Overall principle seems good. I made couple of inline comment.

mercurial/localrepo.py
2199–2204	Should we have this list explicitly stored in a list next to the filtermap ? That would seems more robust to future changes.
2227	Why the explicite write here ? We don't seems to need it for the previous section. Is this because if the cache of the previous subset is valid, the write would be skipped ? If so, consider clarifying it in your comment.

spectral marked an inline comment as done.Aug 5 2019, 9:07 PM

spectral added a parent revision: D6719: branchmap: refresh all "heads" of the branchmap subsets.

spectral retitled this revision from branchmap: properly refresh/warm all branchmap caches to branchmap: explicitly warm+write all subsets of the branchmap caches.

spectral edited the summary of this revision. (Show Details)

spectral updated this revision to Diff 16129.

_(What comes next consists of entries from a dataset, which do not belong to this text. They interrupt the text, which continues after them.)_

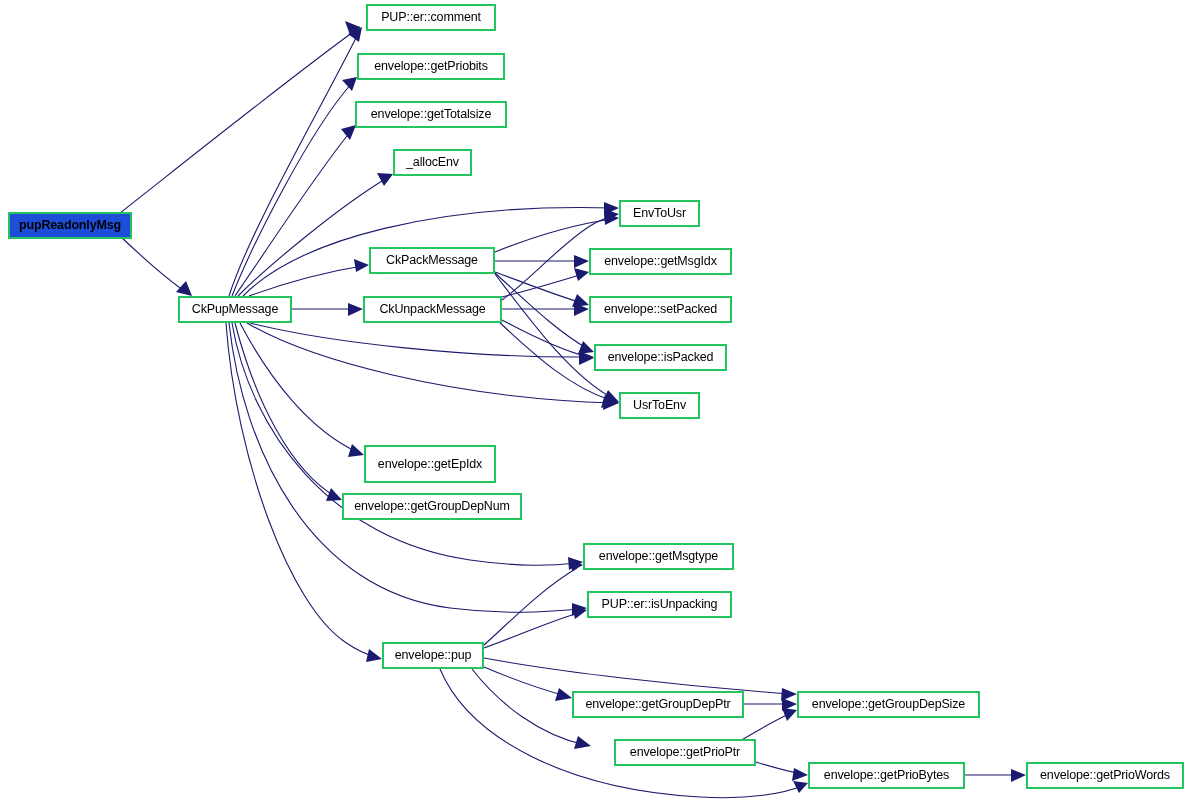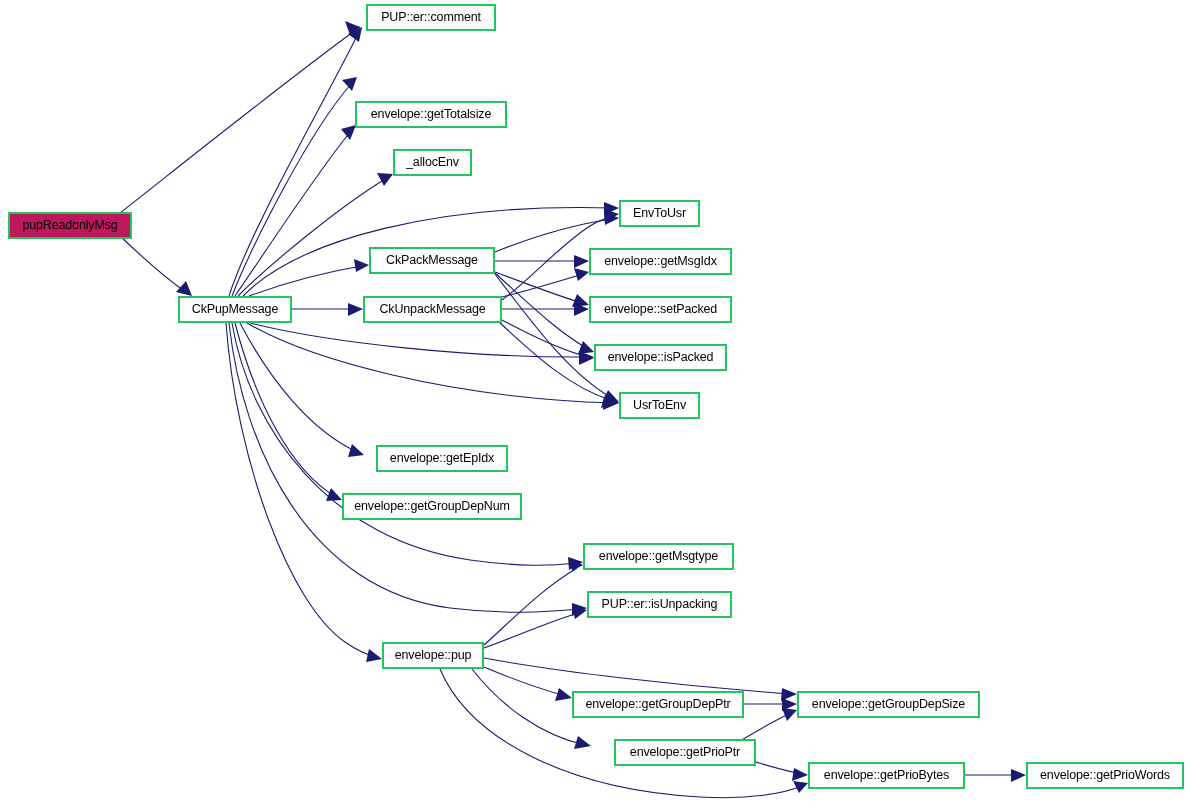"envelope::getPriobits" div.node { html: none -> <div> <span>envelope::getPriobits</span> </div> }
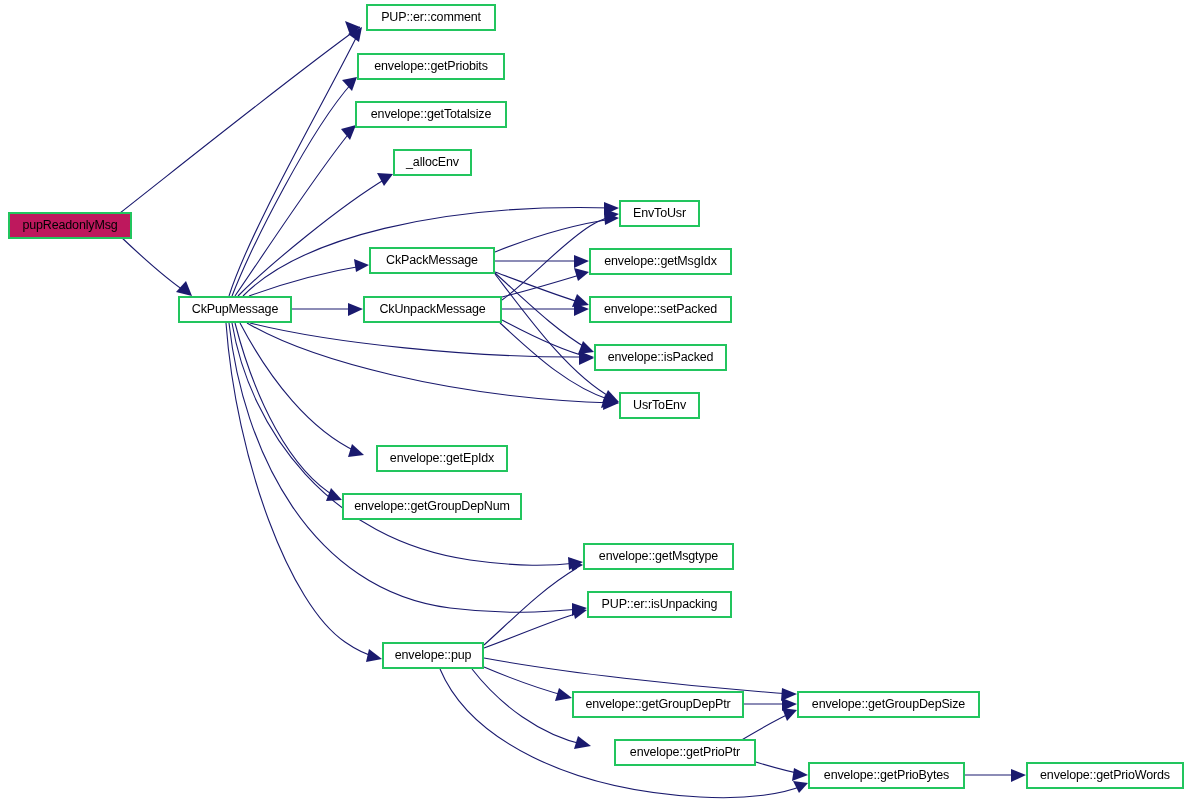"pupReadonlyMsg" .node.highlight { background: #be185d -> #1d4ed8; font-weight: none -> bold }
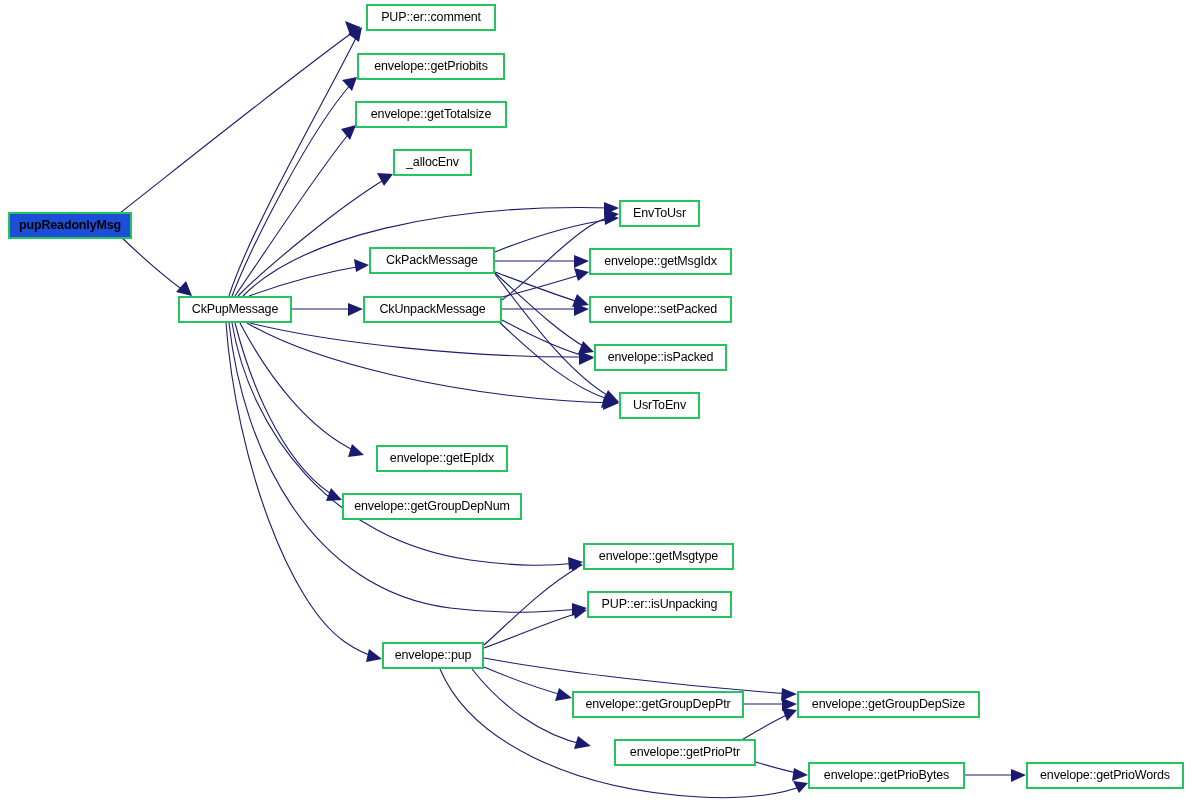"envelope::getEpIdx" div.node { height: 27px -> 38px; left: 376px -> 364px }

spectral added inline comments.Aug 5 2019, 9:12 PM

mercurial/localrepo.py
2227	Actually it's because the documentation for the function states that it will "warm the caches", "even the ones usually loaded more lazily". If nothing in hg actually explicitly requests the subset, it won't be written: $ hg init; echo hi > foo; hg ci -qAm foo; ls .hg/cache branch2-served evoext-obscache-00 rbc-names-v1 rbc-revs-v1 This would have, I'd thought, written out -served, -immutable, and -base, since -immutable and -base are subsets of -served, but that doesn't seem to happen. Even if I run `hg debugupdatecache` (before this change) they don't get written: branch2-served evoext-obscache-00 hgtagsfnodes1 rbc-names-v1 rbc-revs-v1 tags2 tags2-served If the intent of `hg debugupdatecache` is to actually warm all levels of cache, it should probably warm -immutable and -base, so that they're kept up to date? Or is that undesirable for some reason (maybe it causes additional computation every time the cache for -served is updated if -immutable and -base exist, since they'd also possibly have to be updated? I'd think it'd be the opposite (-base is very cheap to calculate, and unlikely to go stale, can be used to make calculating immutable quicker, and that can be used to make calculating served quicker.. without them, then served has to start from scratch each time; this seems to be the reason for the subsettable :)), but I'm not super familiar with the caching code (and uses of it) to know if this is actually true in practice. That said, I agree that these are two separate concerns, and the number of tests that need to be changed is pretty significant for this one, so I've split this change into two.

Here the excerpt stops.